No recipient in the long history of Nobel prizes has deserved the award more than King deserved his. After all, he made America and the world a better place -- and at the cost of his life.
Almost from the moment King assumed the leadership of the civil rights movement during the boycott of the public transit system of Montgomery, Ala., in 1955, he found himself walking a very fine line.
As he put it, how could he lead a civil rights movement that was radical enough to arouse his followers into action, yet was moderate enough to stay true to Christian beliefs? "How do I keep them (his followers) courageous, yet devoid of hate and resentment?" he asked.
His answer was "radical moderation." He would pursue radical ends through moderate means. The ends were a transformation of American society.
The means were massive, non-violent protests against unjust, and therefore un-American, laws and practices at all government levels.

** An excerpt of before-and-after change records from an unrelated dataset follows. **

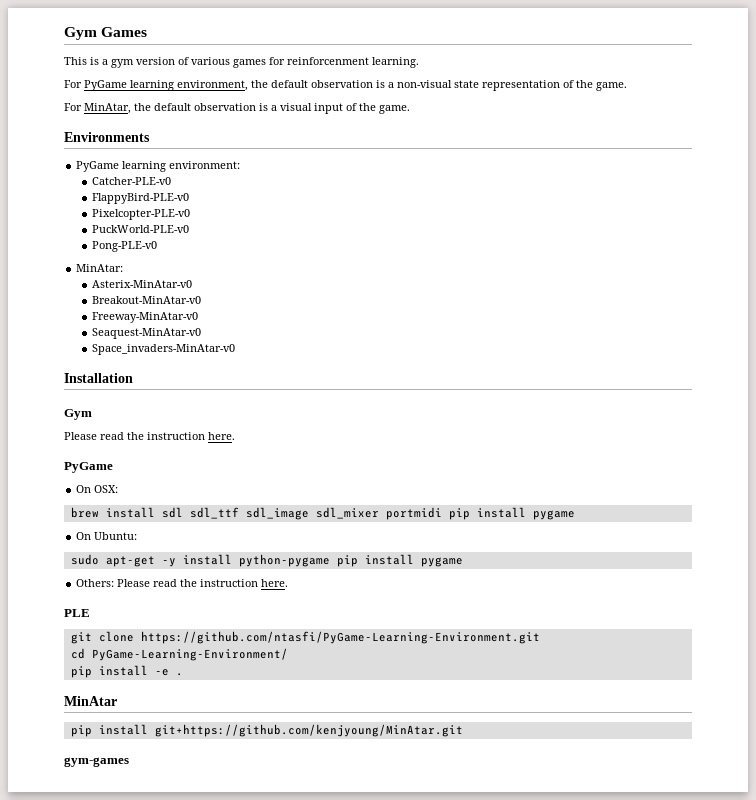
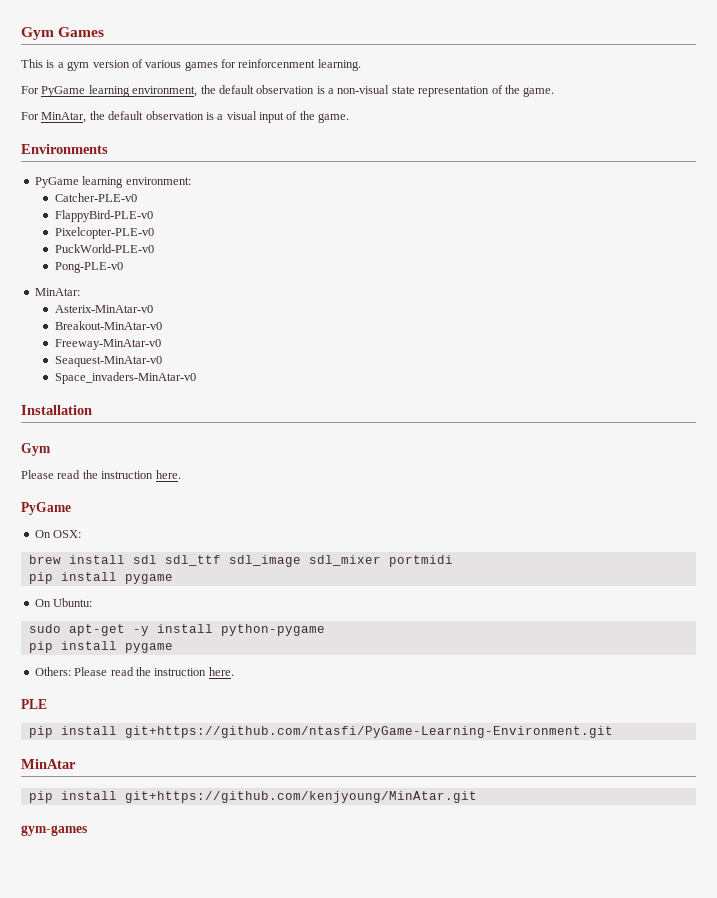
(442, 513) none -> (453, 561) //
(330, 560) none -> (325, 630) //
[70,631,540,644] [70,648,288,661] [70,665,183,678] // git clone https://github.com/ntasfi/PyGame-Learning-Environment.git // cd PyGame-Learning-Environment/ // pip install -e . -> [28,726,613,738] // pip install git+https://github.com/ntasfi/PyGame-Learning-Environment.git

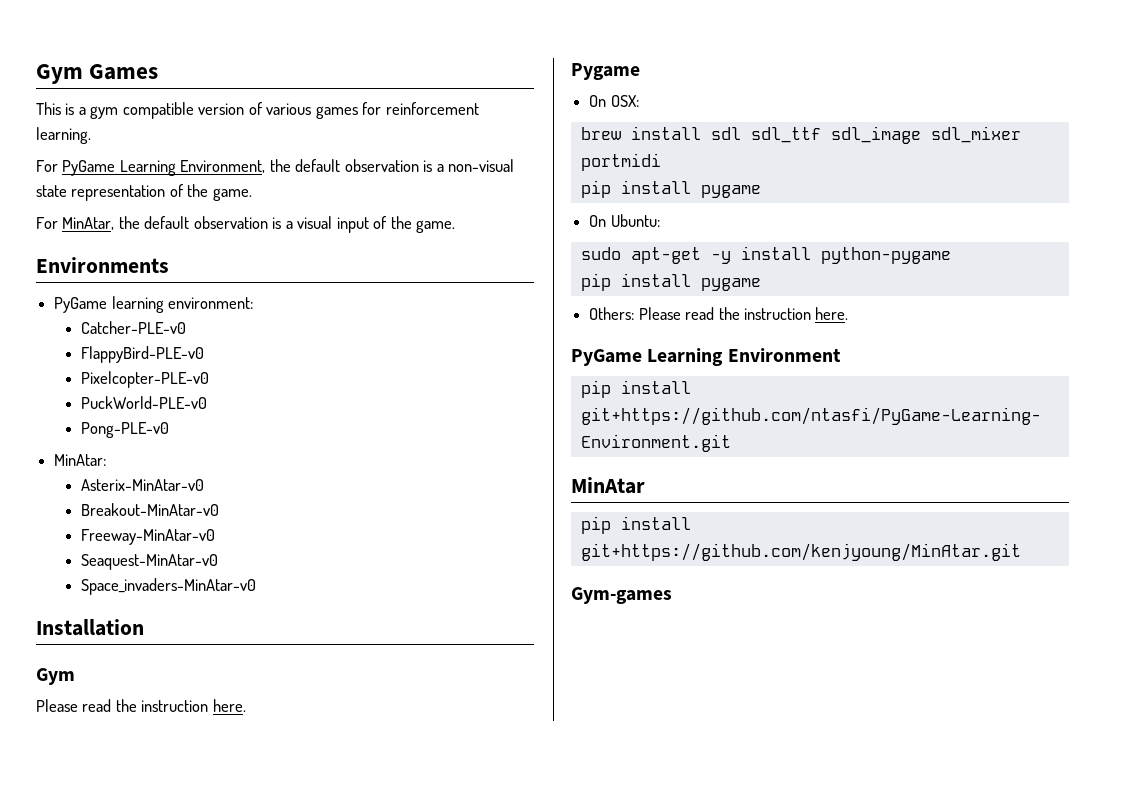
(90, 66) none -> [122,102,194,119] compatible
[238,59,316,68] reinforcenment -> [385,102,479,115] reinforcement
[88,85,198,97] learning environment, -> [119,160,266,176] Learning Environment,
[21,502,71,515] PyGame -> [571,63,640,80] Pygame
[21,699,47,709] PLE -> [571,348,841,366] PyGame Learning Environment
[21,825,87,836] gym-games -> [571,587,672,604] Gym-games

Speaking of fine lines, King also had to walk one between the entrenched white power establishment he was trying to convert and the more radical black leaders who thought non-violence was impractical, cumbersome and demeaning.
But King understood what Black Panther leaders such as Huey Newton did not -- that a widespread, disciplined and non-violent movement such as his was far more threatening to the white status quo than radical black leaders with guns.
After all, sporadic violence played right into the hands of the much-better-armed local, state and federal law enforcement agencies, and had no chance of winning over the general public.
By contrast, peaceful protests, in which masses of people willingly submitted to beatings and jailings (all while the cameras were rolling), would make a huge impression on millions of fair-minded Americans.
Then there was the finest line of all that King walked -- the line between life and death. Between the countless threats and the many attempts on his life, King understood that he would probably not live to an old age. Yet that knowledge, combined with his deep religious faith, empowered him and gave him renewed courage.
"You may take my life," King once said. "But you can never take my right to life."
After all, a man unafraid to die truly is free. And one who dies for a great cause truly is deserving of great honor.